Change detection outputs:
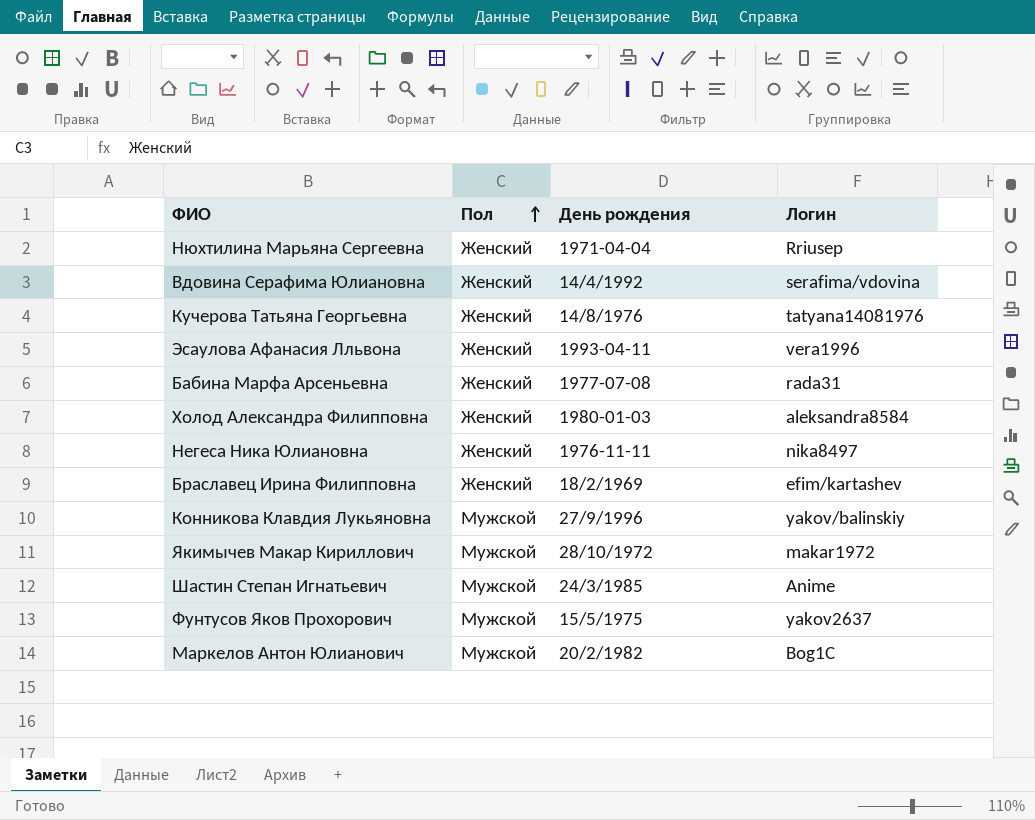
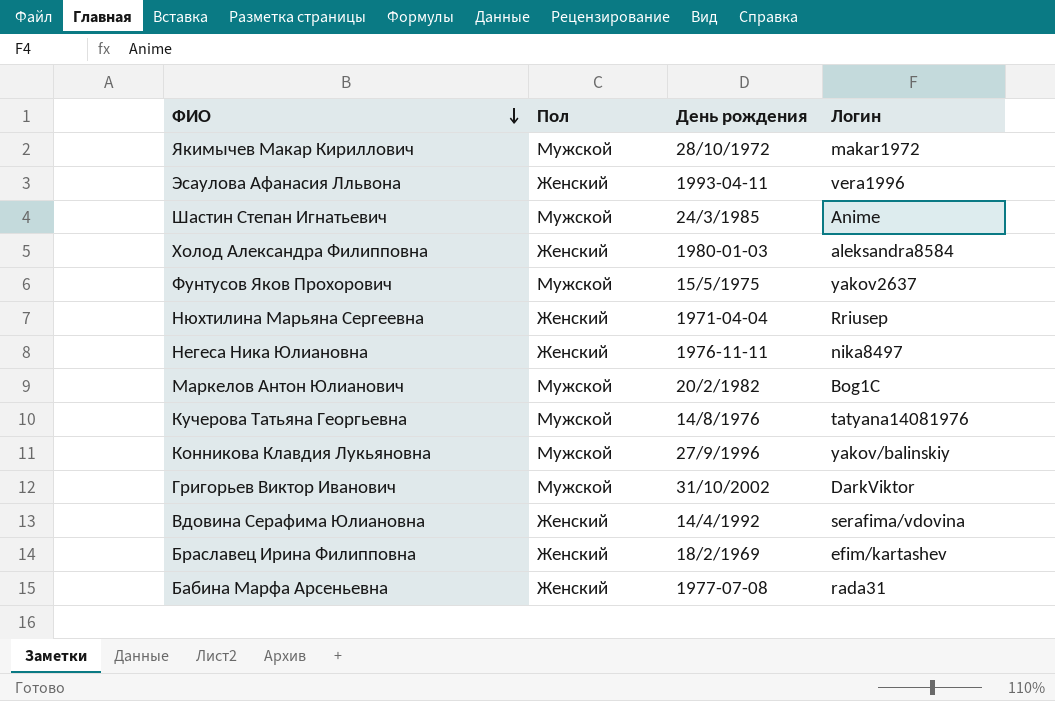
row order: Пол ascending -> ФИО descending
Кучерова Татьяна Георгьевна | Пол: Женский -> Мужской
row Григорьев Виктор Иванович: none -> Мужской | 31/10/2002 | DarkViktor

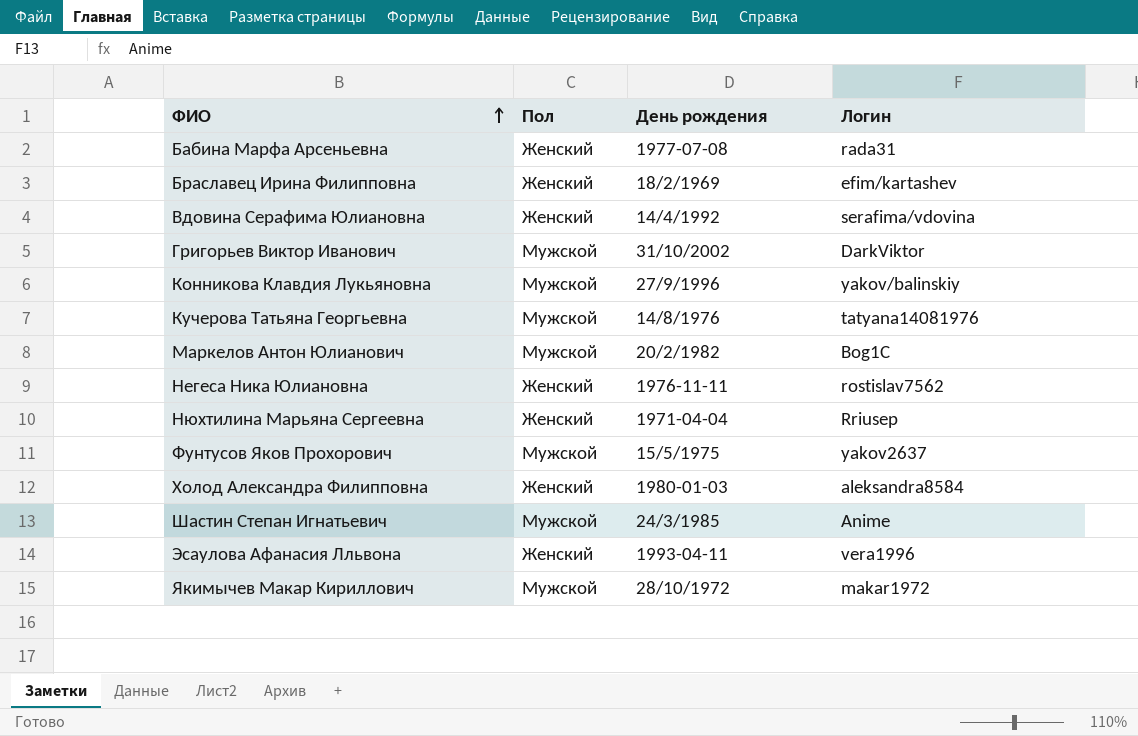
row order: ФИО descending -> ФИО ascending
Негеса Ника Юлиановна | Логин: nika8497 -> rostislav7562

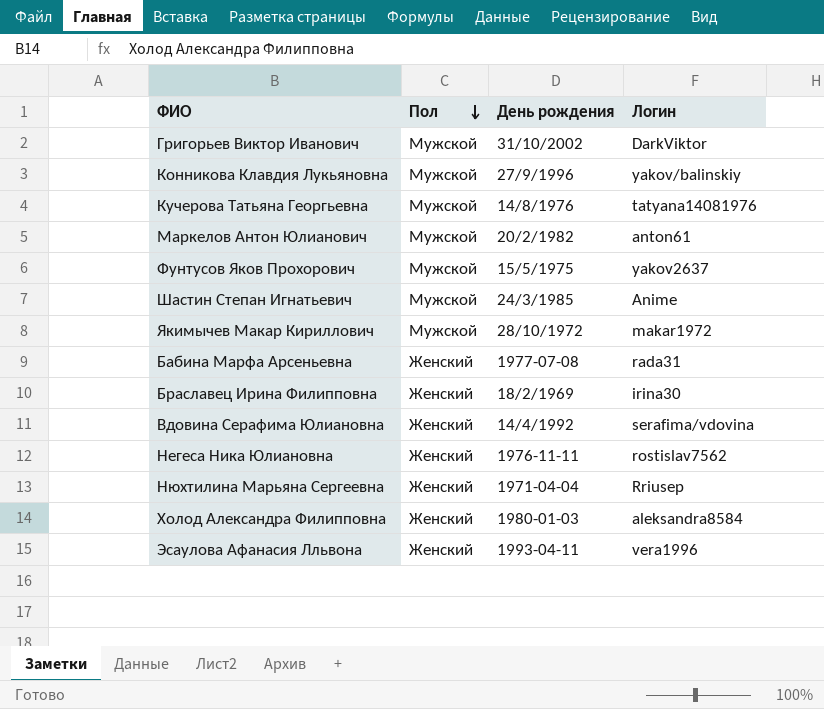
row order: ФИО ascending -> Пол descending
Маркелов Антон Юлианович | Логин: Bog1C -> anton61
Браславец Ирина Филипповна | Логин: efim/kartashev -> irina30

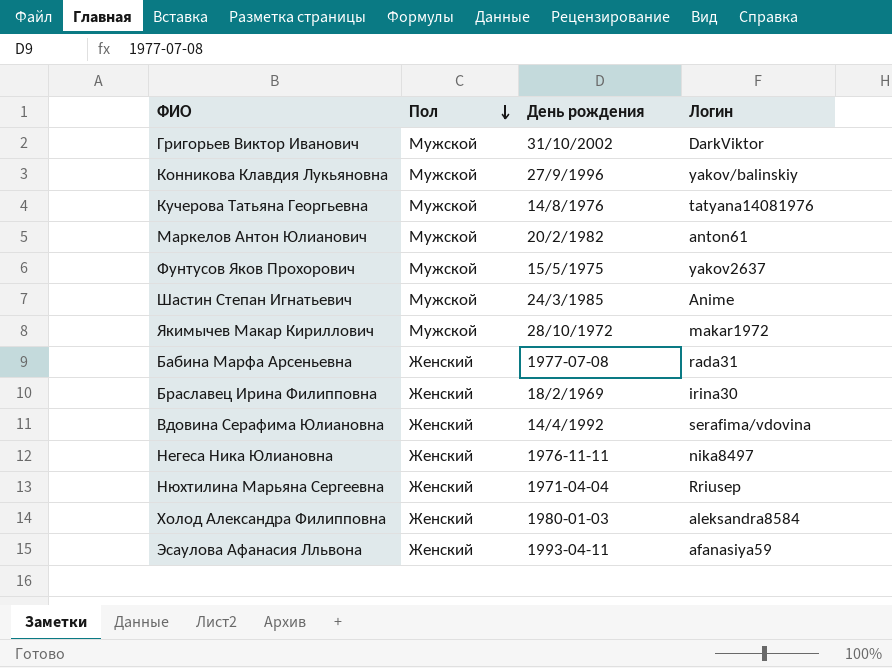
Негеса Ника Юлиановна | Логин: rostislav7562 -> nika8497
Эсаулова Афанасия Лльвона | Логин: vera1996 -> afanasiya59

WORK TO BE COMPLETED
Output exactly the lines from the line containing "row order: ФИО ascending -> Пол descending" through the last line of the records, both included, and leave out every picture.

TASK RESULT
row order: ФИО ascending -> Пол descending
Маркелов Антон Юлианович | Логин: Bog1C -> anton61
Браславец Ирина Филипповна | Логин: efim/kartashev -> irina30

Негеса Ника Юлиановна | Логин: rostislav7562 -> nika8497
Эсаулова Афанасия Лльвона | Логин: vera1996 -> afanasiya59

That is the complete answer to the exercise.